The Russian oligarch added that his new fighters would be used to build Russia’s “common future and protect the memory of the past.”
Wagner has been involved in a fierce fight over control of the largely strategically useless but symbolically important Ukrainian city of Bakhmut for months, and it appears as if the mercenary group’s recent push to take the settlement is stalling.
"Despite the colossal resistance of the Ukrainian armed forces, we will move forward," Prigozhin promised as he announced Wagner’s new recruiting centers.
“Despite the sticks in the wheels that are stuck in us at every turn, we will overcome this together,” the Wagner founder added, a sentiment he seems to have taken literally.
Reports have slowly leaked out of Russia showing that Progzhin’s Wagner Group has been targeting Russian sports clubs as well as the country’s youth.
On March 4th, The Institute for the Study of War (ISW) wrote in their daily campaign assessment that Prigozhin had opened at least three of his recruitment centers in sports clubs between March 2nd and 4th.
“The new Wagner recruiting centers are reportedly based at the ‘Dynamo’ sports facility in Samara, the ‘Antares’ Sports Club in Rostov, and the Russian Boxing Federation building in Tyumen,” The Institute for the Study of War wrote.

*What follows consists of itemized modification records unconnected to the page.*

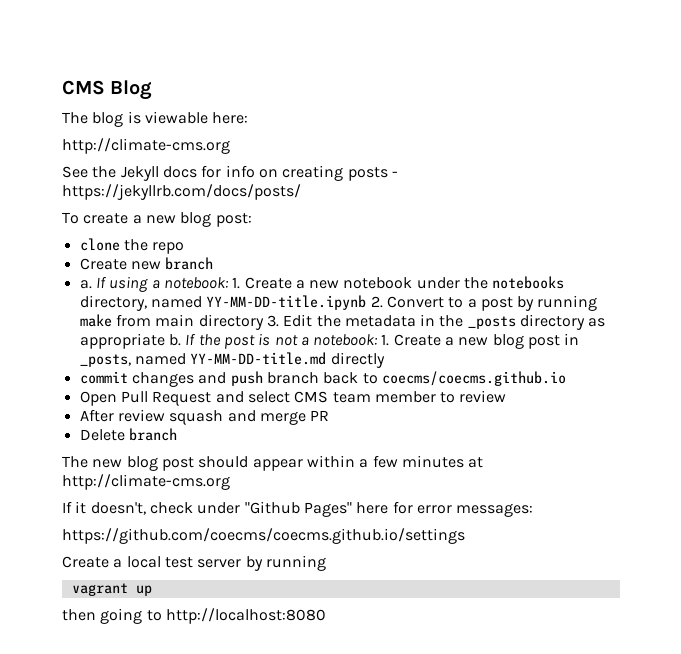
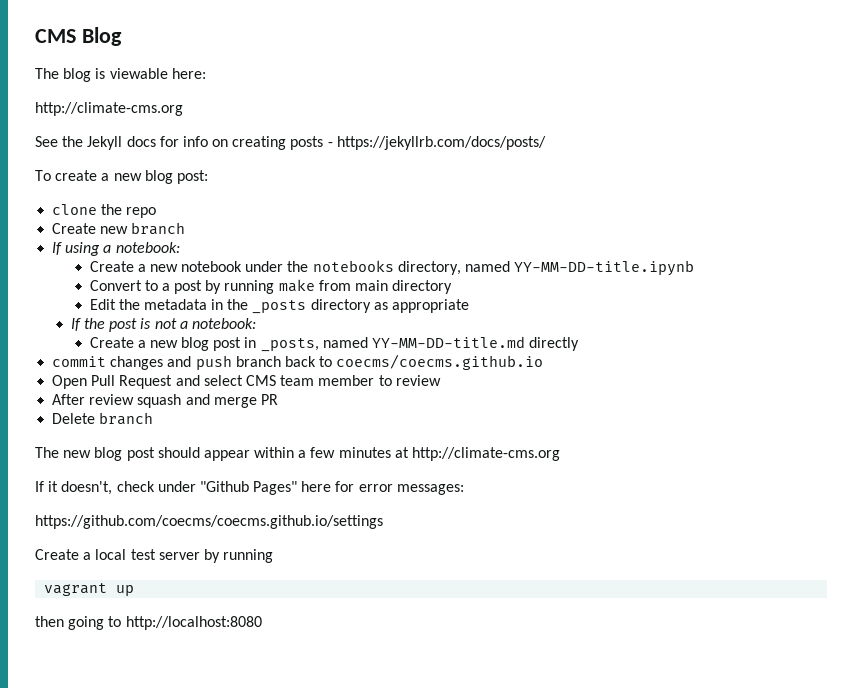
- a. If using a notebook: 1. Create a new notebook under the notebooks directory, named YY-MM-DD-title.ipynb 2. Convert to a post by running make from main directory 3. Edit the metadata in the _posts directory as appropriate b. If the post is not a notebook: 1. Create a new blog post in _posts, named YY-MM-DD-title.md directly
+ If using a notebook:
+ Create a new notebook under the notebooks directory, named YY-MM-DD-title.ipynb
+ Convert to a post by running make from main directory
+ Edit the metadata in the _posts directory as appropriate
+ If the post is not a notebook:
+ Create a new blog post in _posts, named YY-MM-DD-title.md directly

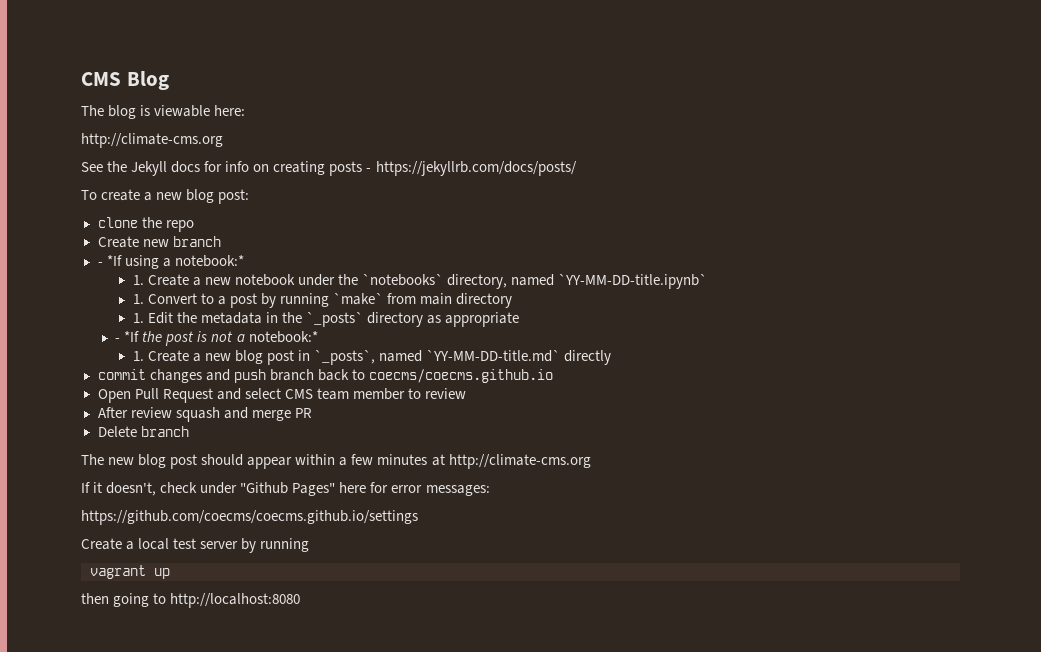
- If using a notebook:
- Create a new notebook under the notebooks directory, named YY-MM-DD-title.ipynb
- Convert to a post by running make from main directory
+ - *If using a notebook:*
+ 1. Create a new notebook under the `notebooks` directory, named `YY-MM-DD-title.ipynb`
+ 1. Convert to a post by running `make` from main directory
- Edit the metadata in the _posts directory as appropriate
+ 1. Edit the metadata in the `_posts` directory as appropriate
- If the post is not a notebook:
- Create a new blog post in _posts, named YY-MM-DD-title.md directly
+ - *If the post is not a notebook:*
+ 1. Create a new blog post in `_posts`, named `YY-MM-DD-title.md` directly

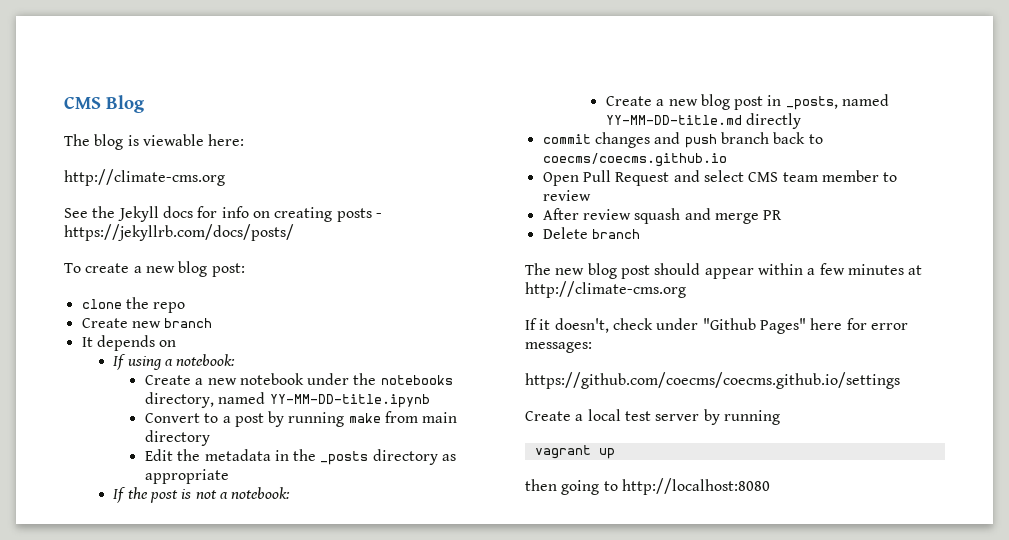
- - *If using a notebook:*
- 1. Create a new notebook under the `notebooks` directory, named `YY-MM-DD-title.ipynb`
- 1. Convert to a post by running `make` from main directory
+ It depends on
+ If using a notebook:
+ Create a new notebook under the notebooks directory, named YY-MM-DD-title.ipynb
+ Convert to a post by running make from main directory
- 1. Edit the metadata in the `_posts` directory as appropriate
+ Edit the metadata in the _posts directory as appropriate
- - *If the post is not a notebook:*
- 1. Create a new blog post in `_posts`, named `YY-MM-DD-title.md` directly
+ If the post is not a notebook:
+ Create a new blog post in _posts, named YY-MM-DD-title.md directly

On March 6th, ISW confirmed their earlier findings and added that Wagner had also “opened a youth branch” and was visiting schoolchildren “to lecture them about Wagner’s structure and show them unfiltered combat footage from Ukraine.”
The development of Wagner’s new recruitment centers could be Prigozhin’s response to the growing cost of his assaults against Ukrainian defenders in Bakhmut.
Ukrainian officials have claimed that the Wagner Group has lost upwards of 30,000 soldiers in their struggle to capture Bakhmut according to information from the New York Times.
For months, Prigozhin was able to replace his losses by recruiting new soldiers from Russia’s prisons on six-month contracts that promised freedom in exchange for service.
Wagner’s seemingly bottomless prisoner recruitment pool ended in early February, however, when Prigozhin abruptly announced that he was no longer adding to his mercenary group’s ranks with soldiers pulled from Russia’s prisons.
"It was never going to be the long-term approach," Simon Miles told Business Insider Erin Snodgrass in February. "It's not exactly where you go to recruit top talent."
Miles is an Assistant Professor at Duke University’s Sanford School of Public Policy and he told Business Insider that the move away from prisoners was likely part of Prigozhin’s larger strategic goals to gain more influence through victories in the war, which would require better soldiers.
At the time, neither Miles nor Snodgrass knew where Prigozhin planned to recruit more appropriate soldiers, though, with the mercenary leader's recent revelation, it seems his plan is to pull them from Russia’s sports clubs and maybe eventually the country's schoolchildren.